1. Depression unleashes stress-related hormones called glucocorticoids that may damage structures in the brain — perhaps, most importantly, the hippocampus — that are crucial to memory and other brain functions. So a large depressive burden (the number of depressive episodes, their duration and their severity) and the release of large amounts of glucocorticoids over a lifetime may damage the hippocampus in a way that makes cognitive deficits and dementia more likely. Depression-induced glucocorticoids may also accelerate the production of beta-amyloid deposits in the brain, which is the hallmark of Alzheimer’s.
2. Depression and dementia may be outward signs of the same disease process, with depression occurring earlier on, when the damage to brain cells is relatively minor, and dementia happening later, when it’s more extensive.
3. Depression and dementia may both originate in the ische mic brain damage that occurs when the blood vessels that supply brain cells narrow or get blocked. Many studies have linked ischemic brain damage to depression. If the ischemic damage is more serious — or if it occurs in certain areas of the brain — the result may be dementia.

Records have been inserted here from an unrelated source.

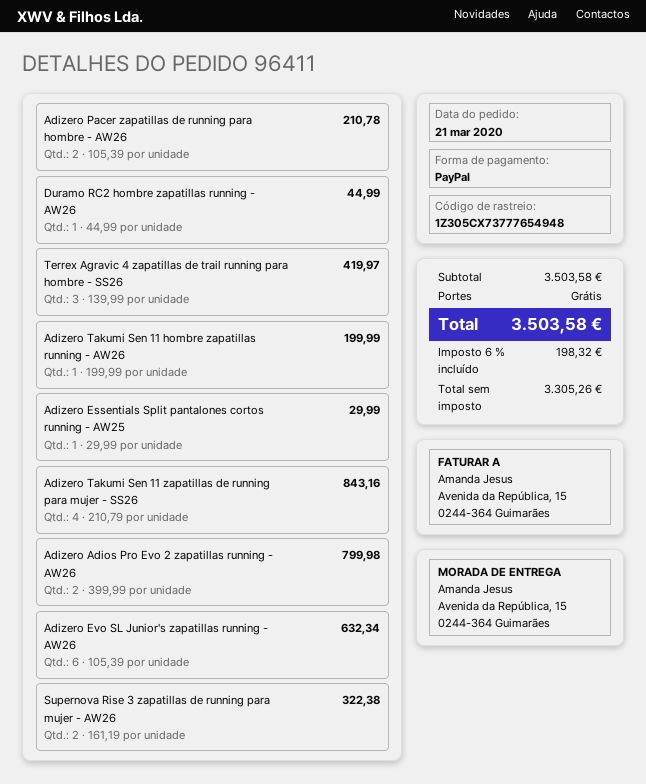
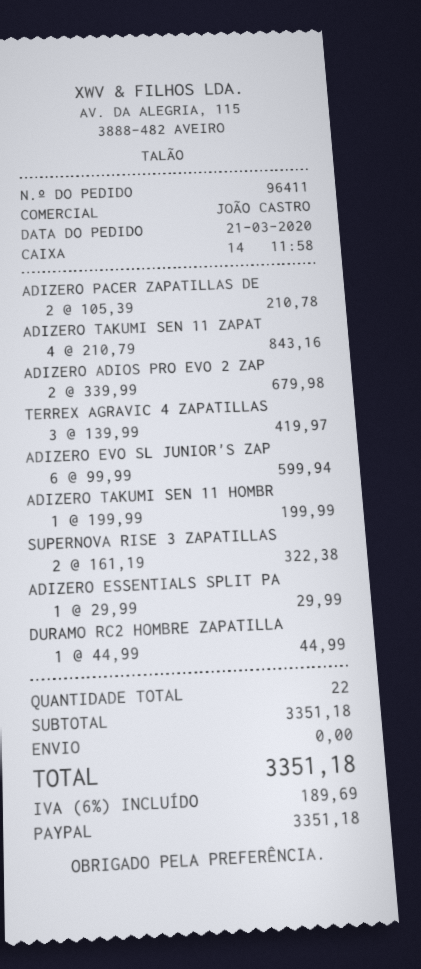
Adizero Adios Pro Evo 2 zapatillas running - AW26: 2 x 399.99 = 799.98 -> 2 x 339.99 = 679.98
Adizero Evo SL Junior's zapatillas running - AW26: 6 x 105.39 = 632.34 -> 6 x 99.99 = 599.94
subtotal: 3503.58 -> 3351.18
tax: 6% = 198.32 -> 6% = 189.69
total: 3503.58 -> 3351.18

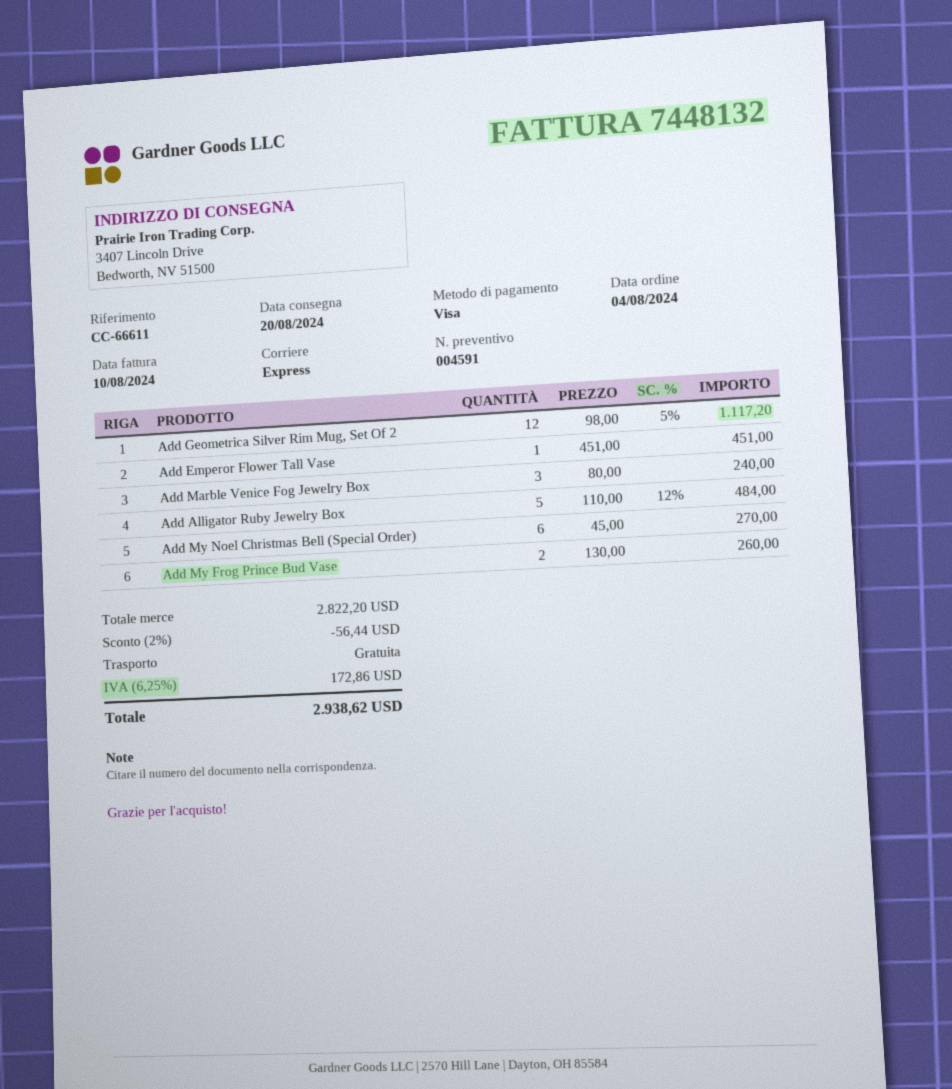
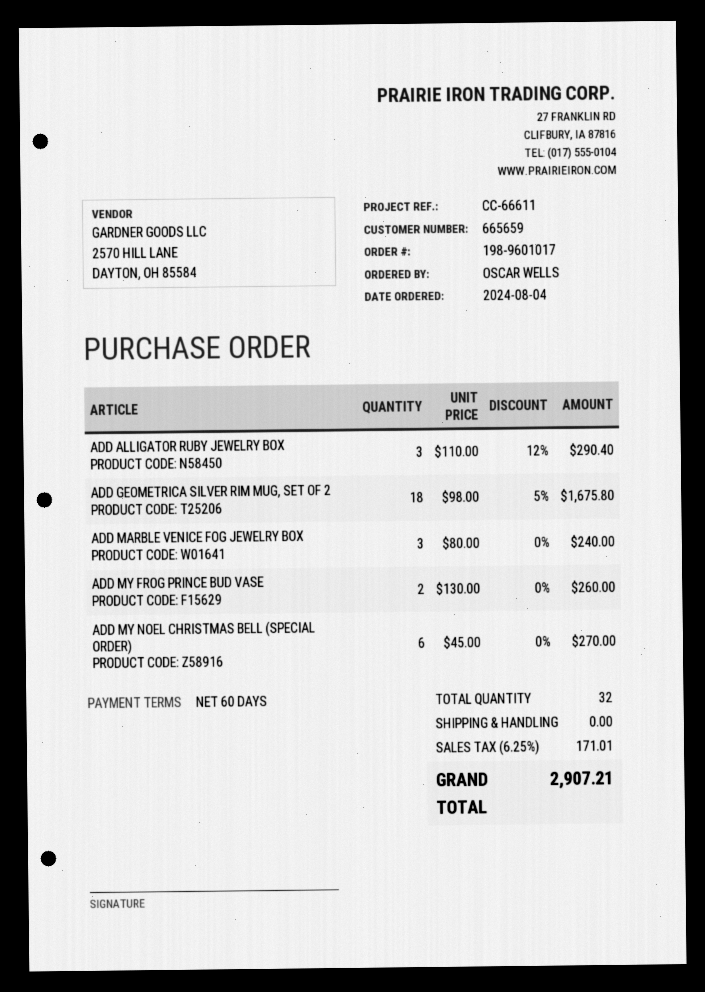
Add Geometrica Silver Rim Mug, Set Of 2: 12 x 98.00 - 5% = 1117.20 -> 18 x 98.00 - 5% = 1675.80
Add Emperor Flower Tall Vase: 1 x 451.00 = 451.00 -> none
Add Alligator Ruby Jewelry Box: 5 x 110.00 - 12% = 484.00 -> 3 x 110.00 - 12% = 290.40
discount: 2% = 56.44 -> none
tax: 6.25% = 172.86 -> 6.25% = 171.01
total: 2938.62 -> 2907.21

4. Depression may be an early, emotion-laden response to the beginning stages of dementia. Eventually, the dementia may get worse and become more apparent, so it seems to have come after the depression when actually it was the other way around.
5. People with cognitive deficits sometimes find ways to hide their forgetfulness and mental lapses. Depression may unmask the deficits by making it difficult for people to maintain those coping mechanisms.

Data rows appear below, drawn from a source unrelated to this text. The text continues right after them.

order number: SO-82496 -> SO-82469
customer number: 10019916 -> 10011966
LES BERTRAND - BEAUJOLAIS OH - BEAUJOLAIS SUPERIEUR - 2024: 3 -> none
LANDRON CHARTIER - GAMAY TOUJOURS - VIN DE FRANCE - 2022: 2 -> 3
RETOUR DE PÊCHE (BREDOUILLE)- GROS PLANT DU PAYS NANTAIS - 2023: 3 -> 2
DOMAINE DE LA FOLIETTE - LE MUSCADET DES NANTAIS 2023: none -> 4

But good results after stroke
In contrast to the disappointing results for Alzheimer’s disease, antidepressants are showing real promise as medications that might help people recover from strokes — and their positive effects may go beyond depression.
Depression is common after a stroke; putting an exact number on the proportion affected is difficult, but 35% falls in the middle of reported ranges. Depression may seem to pale in comparison with the physical difficulties facing people recovering from a stroke, but the mental anguish of depression isn’t a minor concern. Besides, depression after a stroke is associated with poorer outcomes a year after the stroke has occurred, and also with a higher death rate in subsequent years. These kinds of associations don’t prove cause and effect, but in this case, they should provide some added incentive for dealing with post-stroke depression.
Fortunately, antidepressants seem to be fairly effective. Over a dozen studies have been done, and a 2008 review of the research came to the conclusion that the medications had a “small but significant” treatment effect on post-stroke depression. The evidence that antidepressants can prevent post-stroke depression from occurring in the first place isn’t as strong, so for now, it seems like antidepressants would be limited to recovering stroke patients with depressive symptoms.
Even so, the benefits of antidepressants may not be limited to relieving depression. Successful treatment of depression may have “downstream” benefits that go beyond mental health. Antidepressants may also positively affect areas and networks in the brain that improve other impaired functions, not just mental outlook and depression.
In 2011, French investigators reported that fluoxetine and physical therapy improved people’s recovery from stroke-induced paralysis and muscle weakness. And at about the same time, a team of researchers from Japan and the University of Iowa published findings that showed fluoxetine or nortriptyline (Aventyl, Pamelor, other brands), one of the tricyclic antidepressants, helped with overall disability.
Treatment of stroke has improved greatly in this country. People who would have died or been severely disabled now do quite well because, among many reasons, blocked blood vessels in the brain can be reopened quickly with tissue-plasminogen activator (tPA) drugs. Perhaps the next major gains in stroke care will come during the recovery period. Current guidelines don’t recommend antidepressants, but if the trend of positive results continues, they might be revised so they do.